Single molecule sequencing with nanopores

Lots of people have been trying for a long time to use nanopores to sequence DNA molecules (David Deamer at UCSC and Amit Meller at BU being two of the biggest proponents). The basic idea is to electrophoretically force a piece of DNA through a nanopore, and watch how the current changes in order to figure out which bases are moving through the pore. But, there have always been problems in getting this to work at single base resolution, mostly due to the DNA moving too fast through the pore, and other factors which cause the noise to overwhelm the tiny differences in signal when the different bases are in the pore. This has made it unusable for sequencing.

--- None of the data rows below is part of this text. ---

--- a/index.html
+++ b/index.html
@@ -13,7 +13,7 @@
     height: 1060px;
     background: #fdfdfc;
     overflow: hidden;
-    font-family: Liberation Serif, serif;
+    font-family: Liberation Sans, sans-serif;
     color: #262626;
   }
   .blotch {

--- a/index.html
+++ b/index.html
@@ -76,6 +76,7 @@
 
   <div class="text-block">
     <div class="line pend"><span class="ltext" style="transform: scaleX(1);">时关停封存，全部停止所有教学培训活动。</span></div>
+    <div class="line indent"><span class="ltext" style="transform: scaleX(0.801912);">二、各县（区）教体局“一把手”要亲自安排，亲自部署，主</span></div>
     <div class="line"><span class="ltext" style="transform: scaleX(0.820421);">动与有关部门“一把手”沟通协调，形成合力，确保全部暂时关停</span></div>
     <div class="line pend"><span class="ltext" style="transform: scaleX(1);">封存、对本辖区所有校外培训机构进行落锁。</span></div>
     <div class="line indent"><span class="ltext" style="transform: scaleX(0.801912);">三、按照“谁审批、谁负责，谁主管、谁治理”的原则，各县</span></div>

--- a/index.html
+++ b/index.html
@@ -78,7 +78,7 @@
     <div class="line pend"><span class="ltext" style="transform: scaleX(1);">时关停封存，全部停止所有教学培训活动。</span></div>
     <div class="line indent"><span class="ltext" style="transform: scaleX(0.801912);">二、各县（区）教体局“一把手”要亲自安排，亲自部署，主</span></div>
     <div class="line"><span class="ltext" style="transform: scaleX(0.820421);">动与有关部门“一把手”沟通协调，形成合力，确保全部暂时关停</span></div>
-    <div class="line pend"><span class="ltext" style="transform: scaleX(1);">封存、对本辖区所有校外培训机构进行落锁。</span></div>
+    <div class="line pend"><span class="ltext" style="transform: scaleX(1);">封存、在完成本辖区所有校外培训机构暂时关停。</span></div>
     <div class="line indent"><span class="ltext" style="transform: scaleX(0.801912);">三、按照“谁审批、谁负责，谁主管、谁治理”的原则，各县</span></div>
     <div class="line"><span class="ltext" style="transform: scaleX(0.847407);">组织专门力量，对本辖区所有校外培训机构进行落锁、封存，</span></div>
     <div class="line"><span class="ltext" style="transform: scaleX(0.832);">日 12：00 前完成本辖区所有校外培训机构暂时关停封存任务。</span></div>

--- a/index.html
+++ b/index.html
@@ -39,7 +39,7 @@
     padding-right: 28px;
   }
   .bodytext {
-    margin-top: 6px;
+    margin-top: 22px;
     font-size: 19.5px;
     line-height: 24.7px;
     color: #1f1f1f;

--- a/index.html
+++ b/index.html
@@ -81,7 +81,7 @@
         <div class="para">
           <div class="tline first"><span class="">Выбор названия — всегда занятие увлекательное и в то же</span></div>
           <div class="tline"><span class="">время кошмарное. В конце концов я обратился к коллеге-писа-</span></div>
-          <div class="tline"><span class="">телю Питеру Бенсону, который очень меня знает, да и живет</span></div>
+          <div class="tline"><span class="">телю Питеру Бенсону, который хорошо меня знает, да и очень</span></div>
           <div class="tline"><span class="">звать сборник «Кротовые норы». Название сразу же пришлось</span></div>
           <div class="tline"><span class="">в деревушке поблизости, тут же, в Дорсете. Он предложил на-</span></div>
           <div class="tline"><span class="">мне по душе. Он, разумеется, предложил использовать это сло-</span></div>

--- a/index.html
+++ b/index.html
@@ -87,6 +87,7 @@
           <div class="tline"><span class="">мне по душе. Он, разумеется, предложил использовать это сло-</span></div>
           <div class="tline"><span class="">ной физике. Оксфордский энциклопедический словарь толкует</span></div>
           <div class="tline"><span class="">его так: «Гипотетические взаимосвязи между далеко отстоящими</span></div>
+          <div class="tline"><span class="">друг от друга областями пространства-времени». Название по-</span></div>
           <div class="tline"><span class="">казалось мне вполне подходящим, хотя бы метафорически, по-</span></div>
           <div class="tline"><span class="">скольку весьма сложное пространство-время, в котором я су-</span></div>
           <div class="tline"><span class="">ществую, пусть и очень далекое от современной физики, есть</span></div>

Now, a paper in JACS (along with a review by Vincent Croquette) demonstrates the first sequencing of a DNA using a nanopore. The technique relies on two improvements: first, a short ssDNA molecule is blocked on both ends, by a biotin/streptavidin blockade on one, and by double stranded region on the other, which cannot fit through the pore. This allows the molecule to be cycled back and forth several times through the pore. Second, by attaching a long PEG chain to the single stranded end, a large dielectric gradient is formed at the very end of the single stranded region. When this region is in the pore, the current becomes very sensitive to the position of the PEG/DNA junction in the pore. So, by adding polymerase and DNA bases one at a time, changes in the position of the PEG/DNA junction can be detected when one or more NTPs are incorporated. By flowing in NTPs sequentially, it can be determined what the next base or bases is by which base is present during the next elongation step. This is similar in spirit to the
Quake approach, but the latter used incorporation of fluorescent bases, and TIR imaging. (This approach became the basis of Helicos HeliScope "single molecule sequencer." I don't really know much about how this thing performs in the field, and how many of these they've sold.) The Croquette review also draws comparisons with Will Greenleaf's 2006 paper from our lab demonstrating single molecule sequencing using high resolution optical trapping of RNA polymerase.

This is an interesting technology, and a huge step forward for nanopore sequencing efforts. But, like the optical trapping approach, it has scalability problems, and isn't really ready for prime time.